EVEN before the offer of amnesty was made, it was rejected out of hand. In words dripping with scorn and disdain for constitutions and the rule of law, two leaders of the terrorist group Jamâ’a Ahl al-sunnah li-da’wa wa al-jihâd (Congregation of the People of Tradition for Proselytism and Jihad), better known as Boko Haram (Western education is forbidden), spat in Jonathan’s eye.
The leader of the group, Abubakar Shekau, is “surprised” that Jonathan would consider granting amnesty to him and his followers. Such presumptuousness! Expressing his bemusement in an audio recording, Shekau proclaimed his terrorist organisation as more sinned-against than sinning.
They have “not committed any wrong to deserve amnesty,” he said. And then he seized the moral ground together with its prerogative of mercy. “Surprisingly, the Nigerian government is talking about granting us amnesty. What wrong have we done?
On the contrary, it is we that should grant you pardon,” he said, then listed the government’s “atrocities” against Muslims. A few days earlier, one Abu Dardam, spokesman of a faction of the sect, told the BBC’s Hausa Service just why amnesty was out of the question: They do not recognise democracy as a form of government, nor constitutions.
There can be justice only in the Holy Quran and under Sharia law.Yet, in spite of these declarations of absolute opposition to the basic principles of our existence as a nation, of peaceful co-existence in any polity, I still hear people imploring Jonathan to find a way of imposing amnesty on Boko Haram, whether its members want it or not.
He should, they say, ignore not only their unmistakable scorning of the mere prospect of amnesty but also the outrageous claim that they, not the President, are the ones to render that office when Allah instructs them accordingly.
In the name of peace, apologists for what at best would be a resultant “peace of the graveyard” still find it possible to urge dialogue with individuals whose very mission is the abolition of reason and civil discourse.
I have looked for a credible argument in support of this call and found nothing but worn-out platitudes: dialogue, peace. Even from our anti-corruption “hero,” Mr Nuhu Ribadu, whose improvement on the mantra — other than begging Boko Haram to reconsider and accept amnesty — is something about “the feelers and body language” of sworn jihadists.
“The feelers and body language of the sect,” he says, are “not encouraging, but that does not mean that we should abandon (amnesty) or give up. We should pursue the direction of peace.”
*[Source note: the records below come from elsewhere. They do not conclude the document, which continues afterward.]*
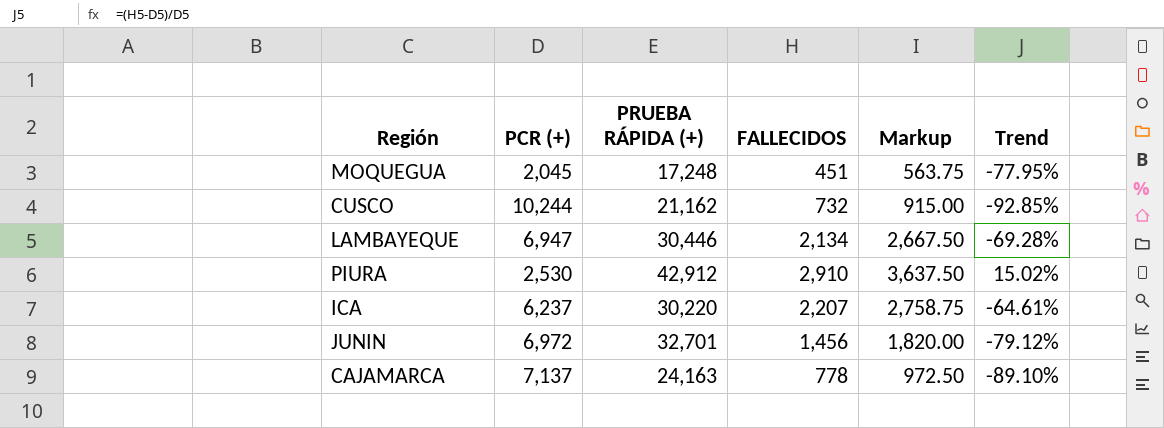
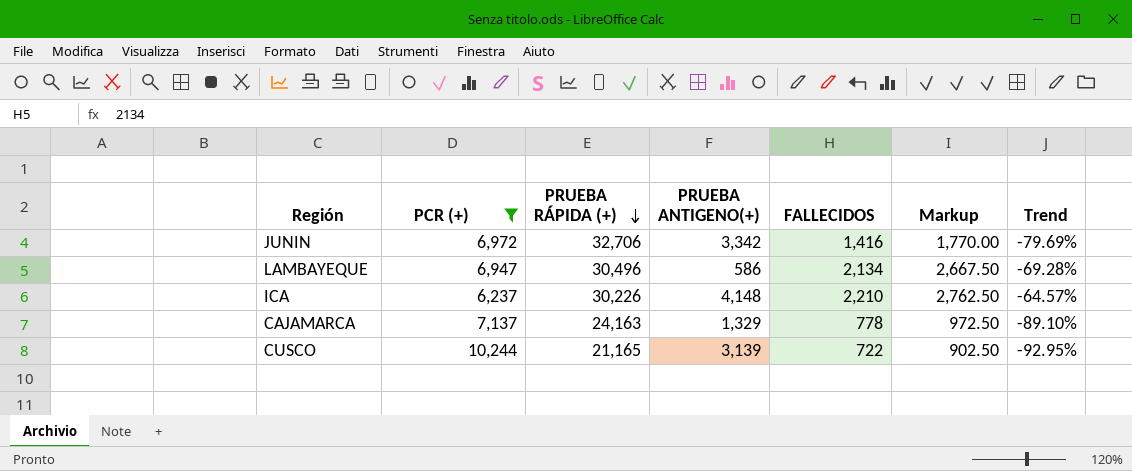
filter: none -> PCR (+) >= 6,237
row order: none -> PRUEBA RÁPIDA (+) descending
column PRUEBA ANTIGENO(+) | position: none -> 4
JUNIN | PRUEBA RÁPIDA (+): 32,701 -> 32,706
JUNIN | FALLECIDOS: 1,456 -> 1,416
JUNIN | Markup: 1,820.00 -> 1,770.00
JUNIN | Trend: -79.12% -> -79.69%
LAMBAYEQUE | PRUEBA RÁPIDA (+): 30,446 -> 30,496
ICA | PRUEBA RÁPIDA (+): 30,220 -> 30,226
ICA | FALLECIDOS: 2,207 -> 2,210
ICA | Markup: 2,758.75 -> 2,762.50
ICA | Trend: -64.61% -> -64.57%
CUSCO | PRUEBA RÁPIDA (+): 21,162 -> 21,165
CUSCO | FALLECIDOS: 732 -> 722
CUSCO | Markup: 915.00 -> 902.50
CUSCO | Trend: -92.85% -> -92.95%

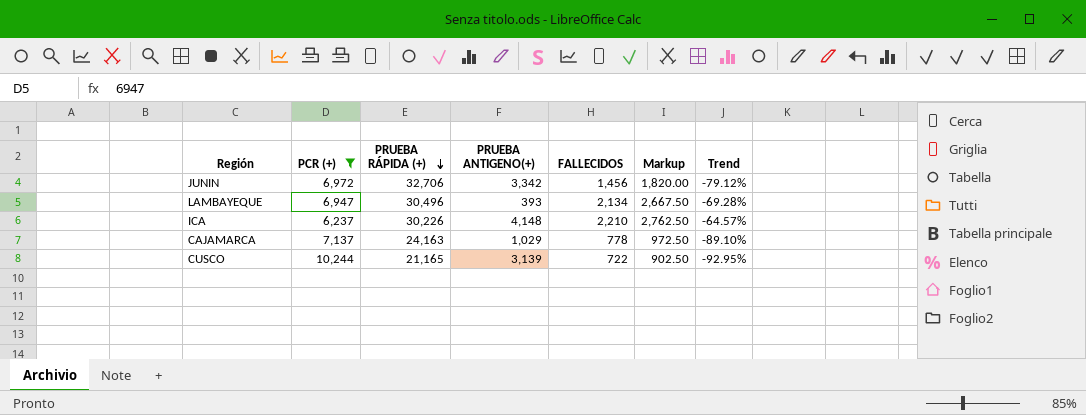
JUNIN | FALLECIDOS: 1,416 -> 1,456
JUNIN | Markup: 1,770.00 -> 1,820.00
JUNIN | Trend: -79.69% -> -79.12%
LAMBAYEQUE | PRUEBA ANTIGENO(+): 586 -> 393
CAJAMARCA | PRUEBA ANTIGENO(+): 1,329 -> 1,029

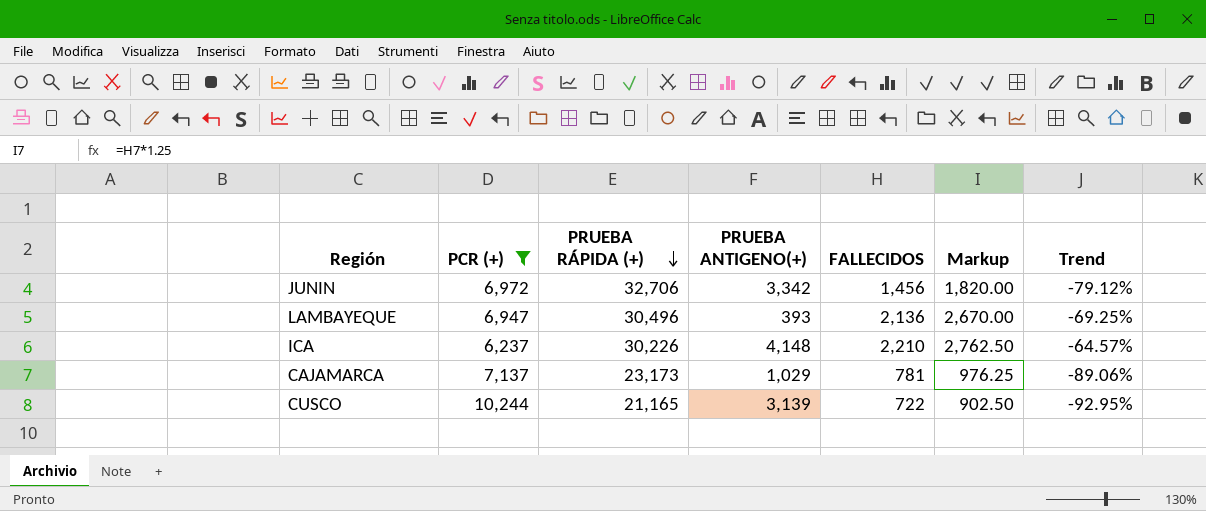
LAMBAYEQUE | FALLECIDOS: 2,134 -> 2,136
LAMBAYEQUE | Markup: 2,667.50 -> 2,670.00
LAMBAYEQUE | Trend: -69.28% -> -69.25%
CAJAMARCA | PRUEBA RÁPIDA (+): 24,163 -> 23,173
CAJAMARCA | FALLECIDOS: 778 -> 781
CAJAMARCA | Markup: 972.50 -> 976.25
CAJAMARCA | Trend: -89.10% -> -89.06%

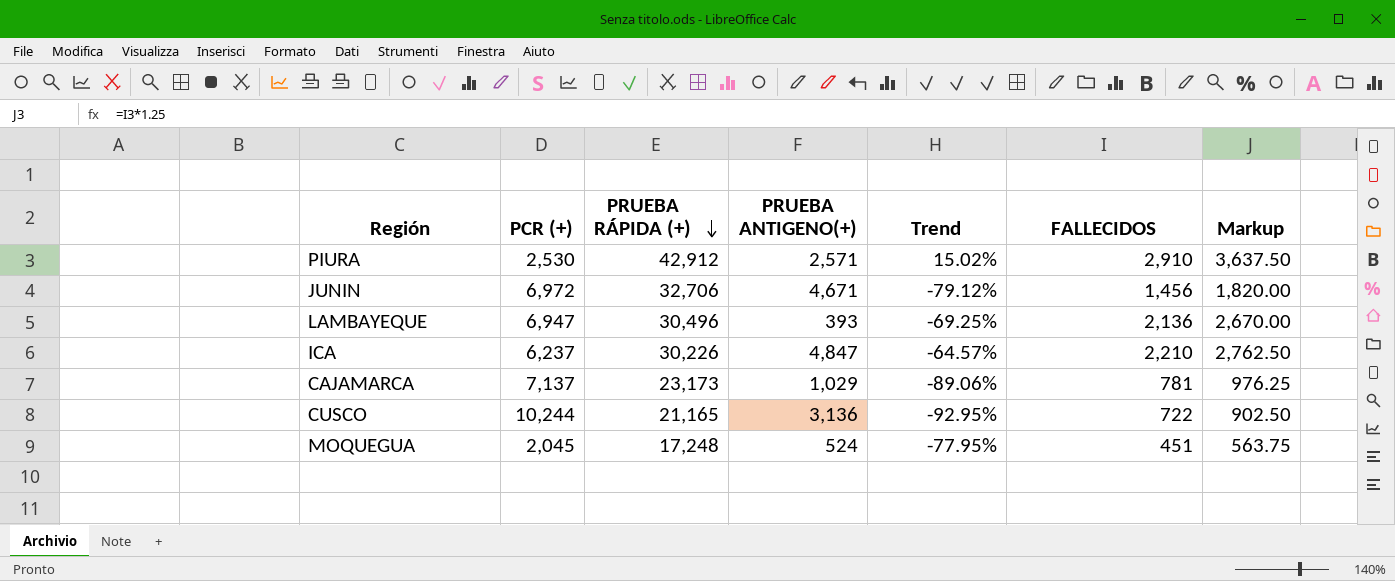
filter: PCR (+) >= 6,237 -> none
column Trend | position: 7 -> 5
JUNIN | PRUEBA ANTIGENO(+): 3,342 -> 4,671
ICA | PRUEBA ANTIGENO(+): 4,148 -> 4,847
CUSCO | PRUEBA ANTIGENO(+): 3,139 -> 3,136

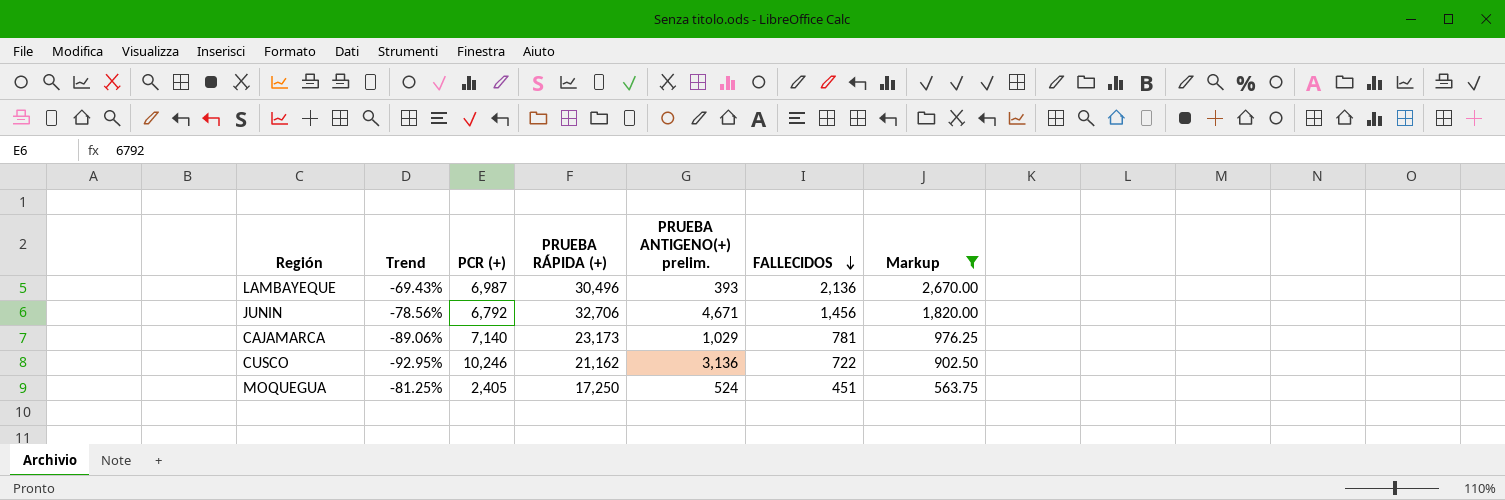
filter: none -> Markup <= 2,670.00
row order: PRUEBA RÁPIDA (+) descending -> FALLECIDOS descending
column Trend | position: 5 -> 2
column name: PRUEBA ANTIGENO(+) -> PRUEBA ANTIGENO(+) prelim.
LAMBAYEQUE | Trend: -69.25% -> -69.43%
LAMBAYEQUE | PCR (+): 6,947 -> 6,987
JUNIN | Trend: -79.12% -> -78.56%
JUNIN | PCR (+): 6,972 -> 6,792
CAJAMARCA | PCR (+): 7,137 -> 7,140
CUSCO | PCR (+): 10,244 -> 10,246
CUSCO | PRUEBA RÁPIDA (+): 21,165 -> 21,162
MOQUEGUA | Trend: -77.95% -> -81.25%
MOQUEGUA | PCR (+): 2,045 -> 2,405
MOQUEGUA | PRUEBA RÁPIDA (+): 17,248 -> 17,250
It is as if the more than 3000 dead, the countless maimed physically and psychologically, many of whom shall never recover from their trauma, and the homes and livelihoods destroyed, have all resulted from “feelers and body language”.
Governor Aliyu Babangida of Niger State comes closer to a coherent strategy for ending Boko Haram’s terrorism, but he merely advocates a more comprehensive approach that includes amnesty as a major prong and greater responsibility on the part of his fellow Northern governors. No one is asking, But dialogue over what?
I ask: What is unclear about the cold contempt for democracy expressed by Shekau and Dardam? Where is the possible meeting place between an Islamic theocracy (any theocracy) and a democracy?
What is the proviso to Section 10 of the Constitution — which states curtly: “The Government of the Federation or of a State shall not adopt any religion as State Religion” — that would permit a middle ground in any purported dialogue with men who recognise only the law and government of God and are prepared to kill or die for that belief? Isn’t it clear by now that Boko Haram’s goal is an Islamic Republic of the old Northern Region?
Has the amnesty-and-peace crowd endorsed Boko Haram’s implicit two-state solution to Nigeria? Admittedly, Ribadu wants Boko Haram to “understand” that their goal of a fundamentalist Islamic republic “has not worked anywhere in the world and … will not work in Nigeria”, so why does he not call for a real solution? By all means, let there be dialogue, but of a different kind: the sort that progressives have been calling for since 1989. In other words, a sovereign national conference.
The unbearable itch for a Sharia republic in the old Northern Region will not be salved by dim-witted, knee-jerk, measures that only treat the symptoms of Nigeria’s “genetic” disease.
Before Boko Haram there was Othman dan Fodio’s jihad, the Sharia debacle at the 1978 Constituent Assembly that almost aborted the Second Republic, and Maitatsine riots that made the North as bloody and ungovernable in the 1980s and 1990s as now. And although their grievances are well within the ambit of constitutional resolution, it is nevertheless true that every other part of the country feels marginalised and oppressed in one palpable form or another.
If you add to each geo-political group’s recitations of atrocities — not to mention class, gendear and youth-specific injustices — the massive, systemic and life-draining corruption engendered by a warped federalism, there can be no greater urgency than of a sovereign national conference NOW.